Adventure Description

Pro Contributor

The Inyo Craters lie near the summit of Deer Mountain off of Mammoth Lakes' Mammoth Scenic Loop Road. A popular summer hike, the gently rolling road to the craters is groomed during the winter months and makes one of the more popular winter trails outside of the town. 

The Inyo Craters are among the southernmost of the larger Mono-Inyo Crater chain, a series of volcanic domes and explosion pits from activity ranging from 500 to 5,000 years ago. 

During the warmer seasons, a mineral-colored lake sits at the base of the craters, the deeper of the two craters having a depth of about 200 feet. The winter, however, brings freezing temperatures and lots of snow to the craters, and those brilliant colors are replaced by a white sheet.

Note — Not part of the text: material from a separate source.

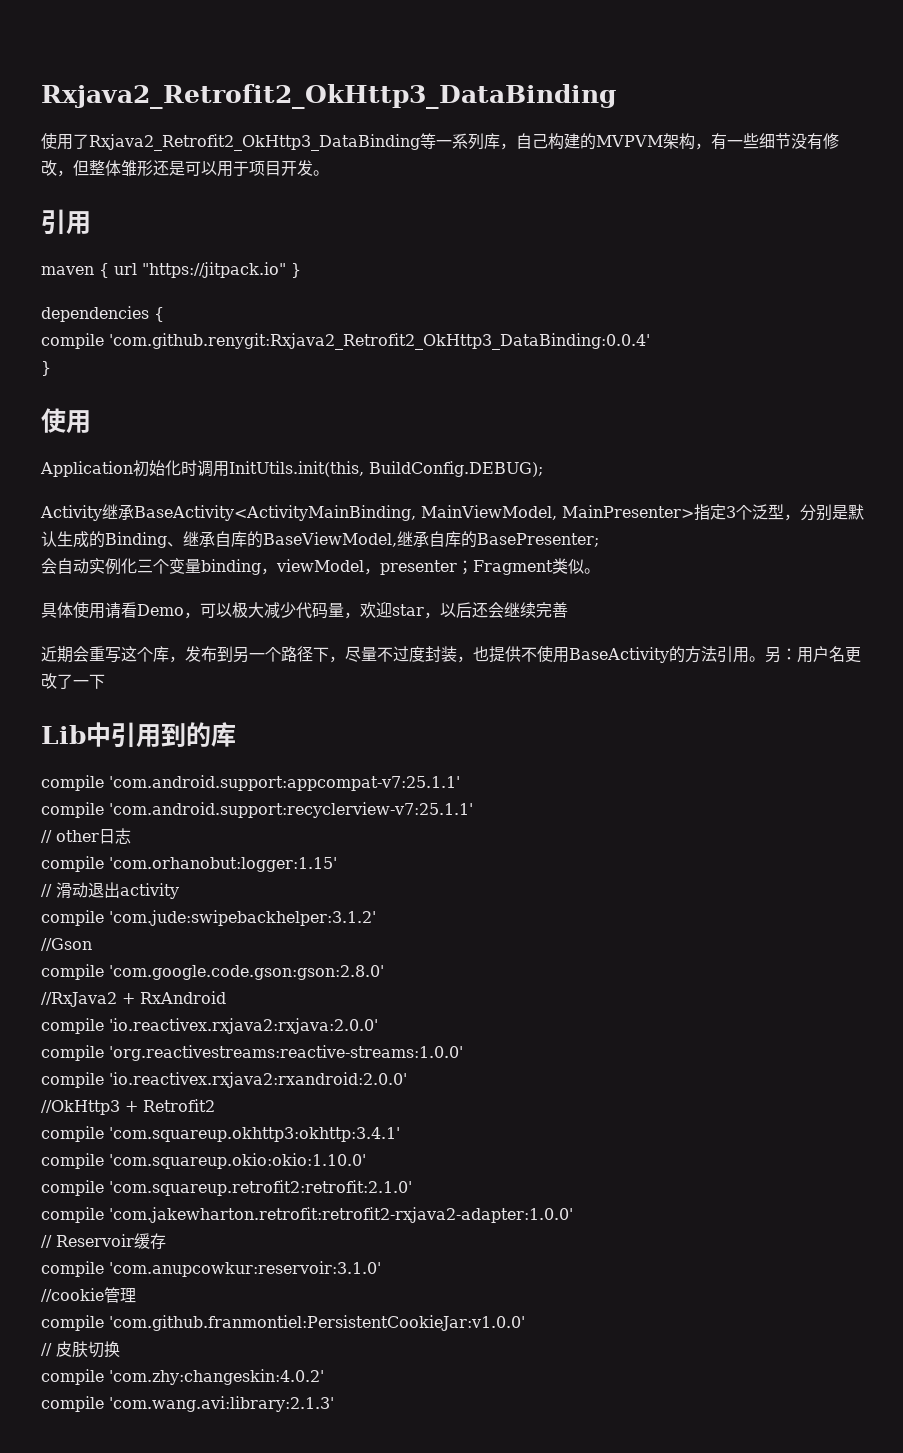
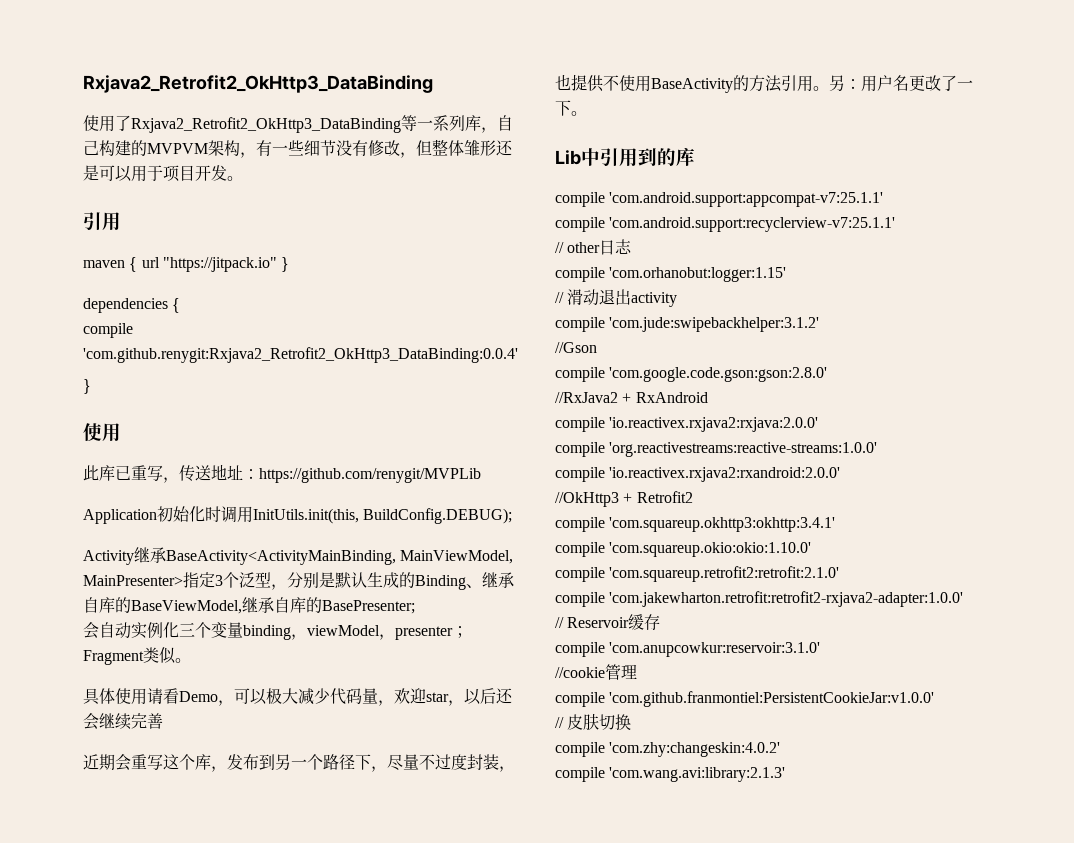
(91, 422) none -> [83,464,481,483] // 此库已重写，传送地址：https://github.com/renygit/MVPLib
(105, 681) none -> [571,111,587,116] 。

Winter snowpack turns Dry Creek Road into a popular route for snowshoers, cross-country skiers, and snowmobilers. And while the roar of snowmobiles along the route may get annoying, the path to the craters leaves the busier road and heads into dense and steep forest. 

One option is to try to parallel the summer trail to the craters; however, winter usually buries all signs of this trail along with any trail markers. It may be possible to follow tracks from other skiers or blue blazes that mark the trail to Deer Mountain. 

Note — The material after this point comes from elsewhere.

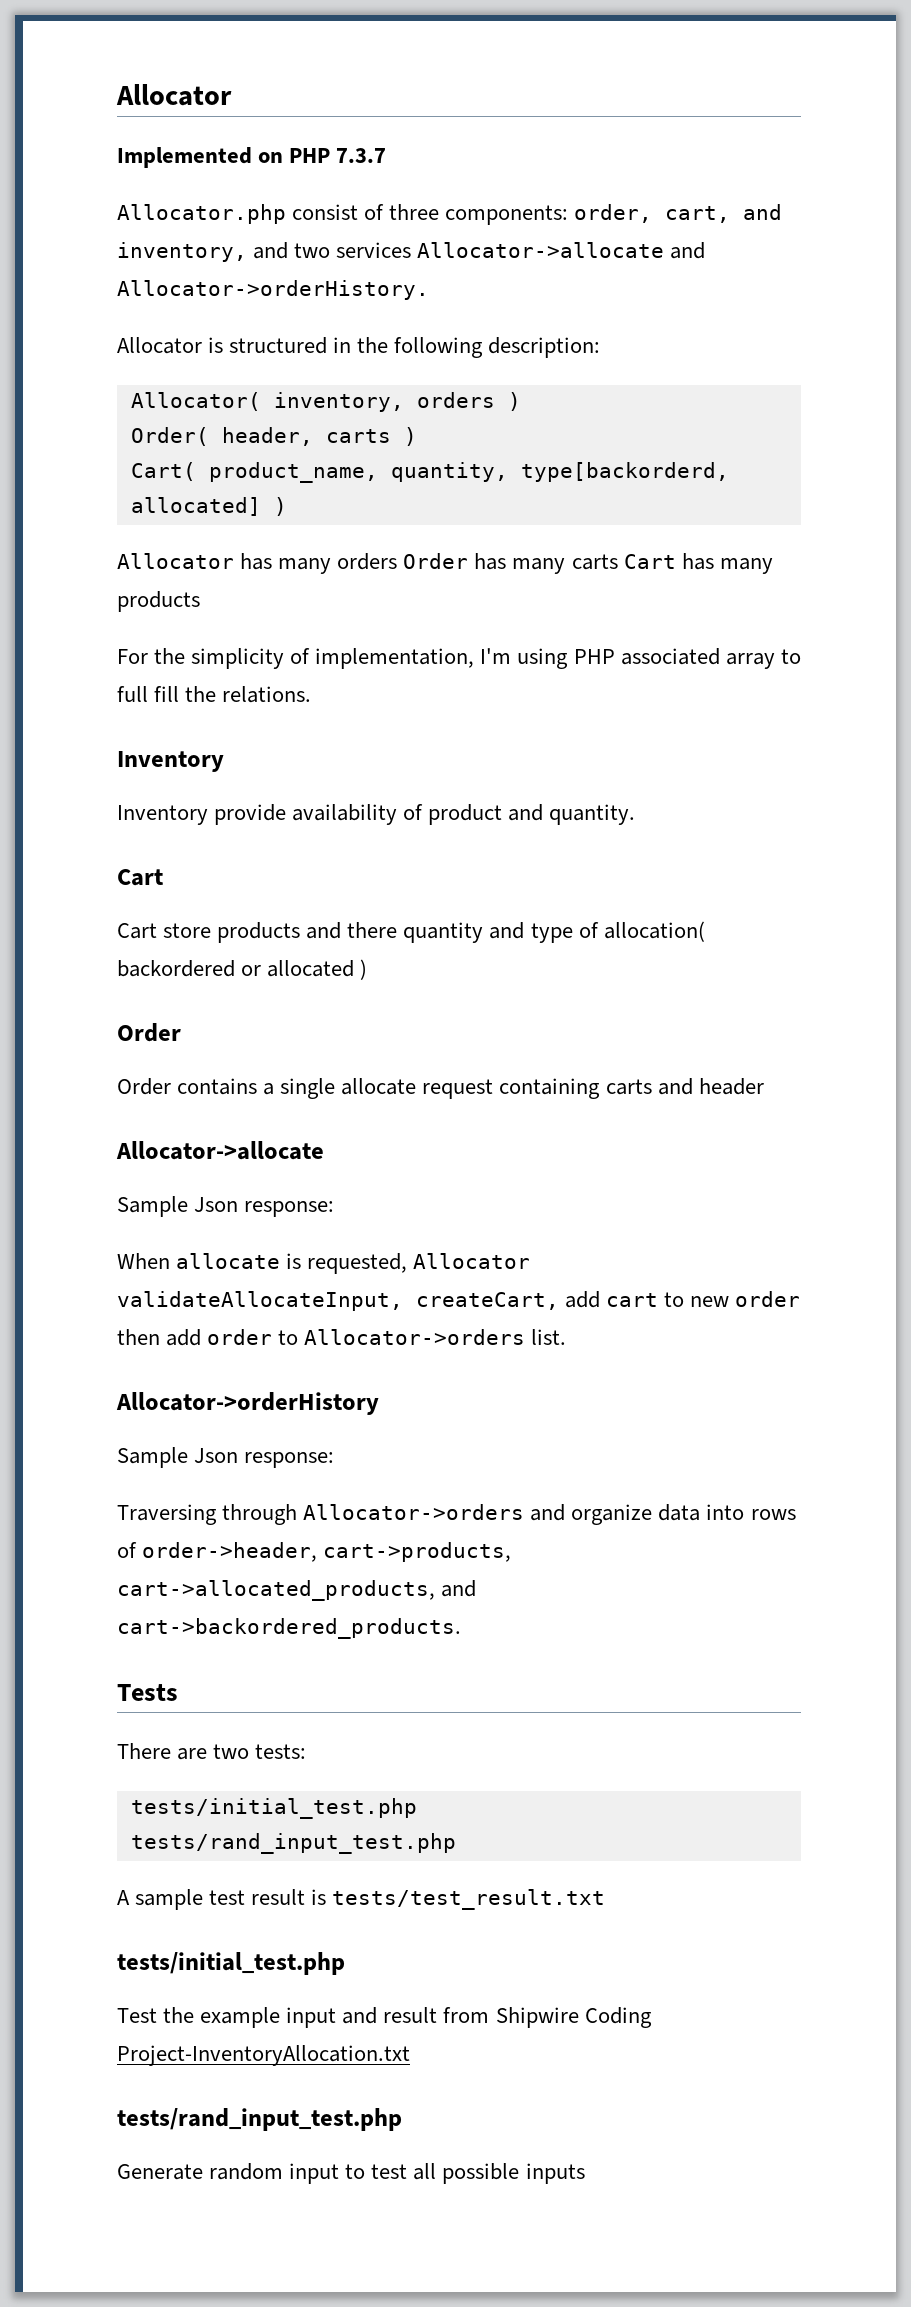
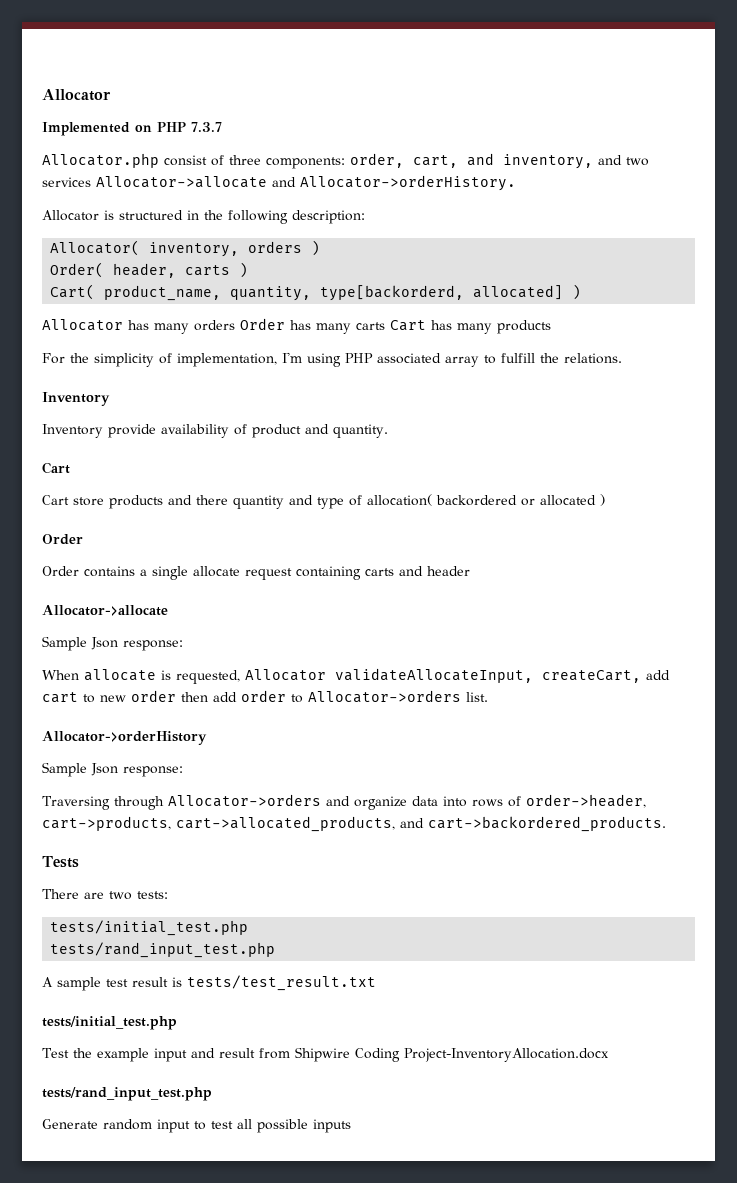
[117,686,180,702] full fill -> [501,353,535,363] fulfill
[117,2045,410,2066] Project-InventoryAllocation.txt -> [403,1048,609,1062] Project-InventoryAllocation.docx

Another option is to follow the sign pointing to the snowmobile road, which cuts directly up a steep incline to the craters. This route is steep, slick, and may not be optimal for skis.

The craters are about 2 miles out, and upon reaching them the narrow forest roads open up to large skies over the the 600-foot long crater with clear views of Deer Mountain. 

Be careful, as snow tends to cover the fencing meant to keep visitors back from the sheer edges. You can head back the way you came or try to head down the route you didn't take up and add some variation to your trek.

There are no amenities of any kind along the trail. All amenities are available in the town of Mammoth Lakes.

Backcountry Safety

Winter backcountry adventures can be dangerous outdoor activities that pose significant risks as conditions affecting safety (i.e. weather, snowpack stability, avalanche hazard) are constantly changing. Prior to engaging in these activities each individual should get the proper training to make safe decisions and be equipped to use avalanche safety resources and tools. Please visit our Backcountry Skiing and Avalanche Safety post to learn more.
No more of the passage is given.